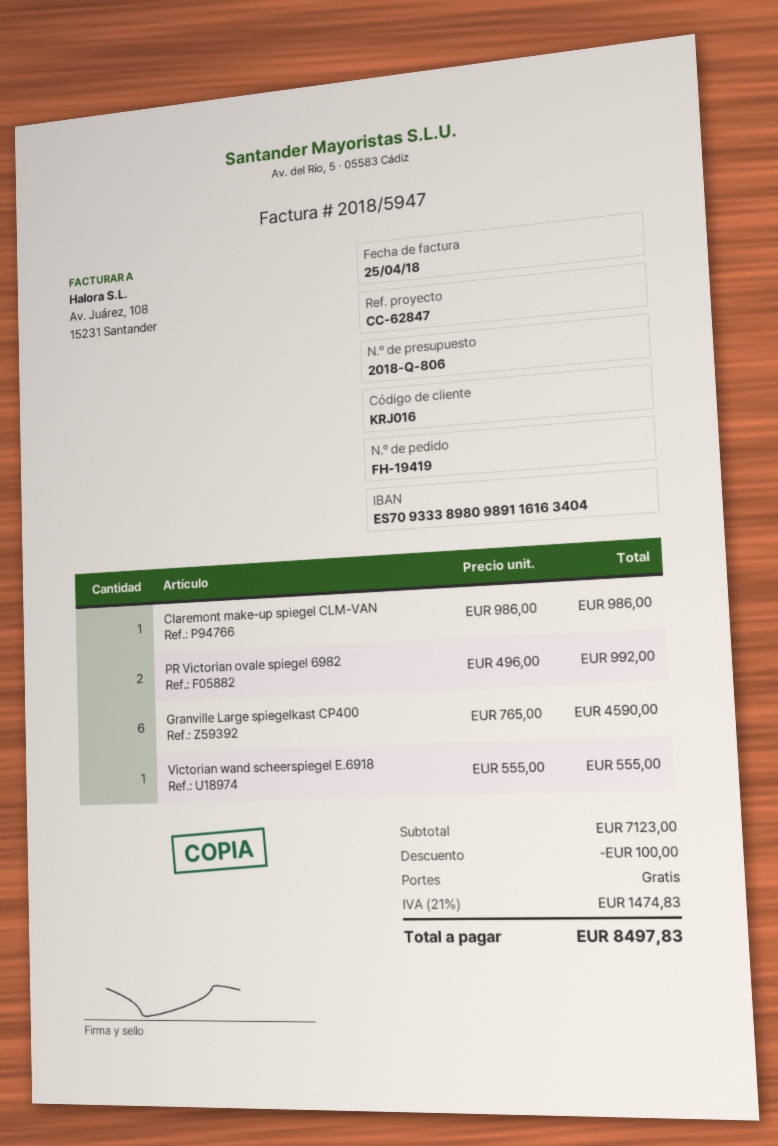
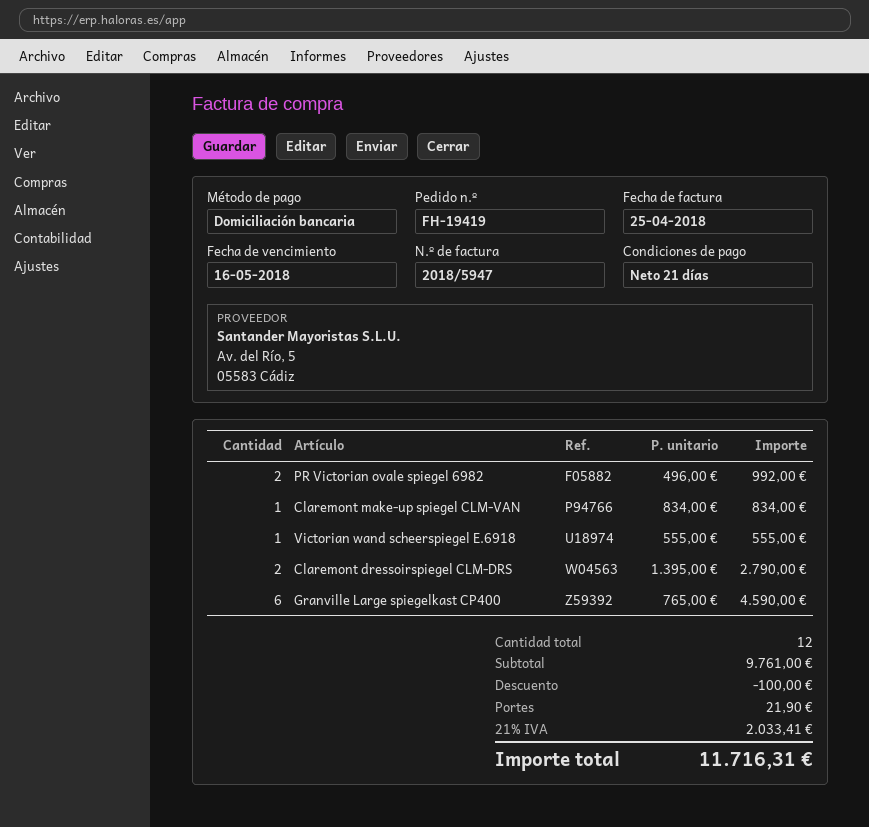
Claremont make-up spiegel CLM-VAN: 1 x 986.00 = 986.00 -> 1 x 834.00 = 834.00
Claremont dressoirspiegel CLM-DRS: none -> 2 x 1395.00 = 2790.00
subtotal: 7123.00 -> 9761.00
shipping: 0.00 -> 21.90
tax: 21% = 1474.83 -> 21% = 2033.41
total: 8497.83 -> 11716.31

=-=-=-=-=

Print exactly the lines from the one with "shipping: 0.00 -> 21.90" through the last line of the material, including both, and no others.

shipping: 0.00 -> 21.90
tax: 21% = 1474.83 -> 21% = 2033.41
total: 8497.83 -> 11716.31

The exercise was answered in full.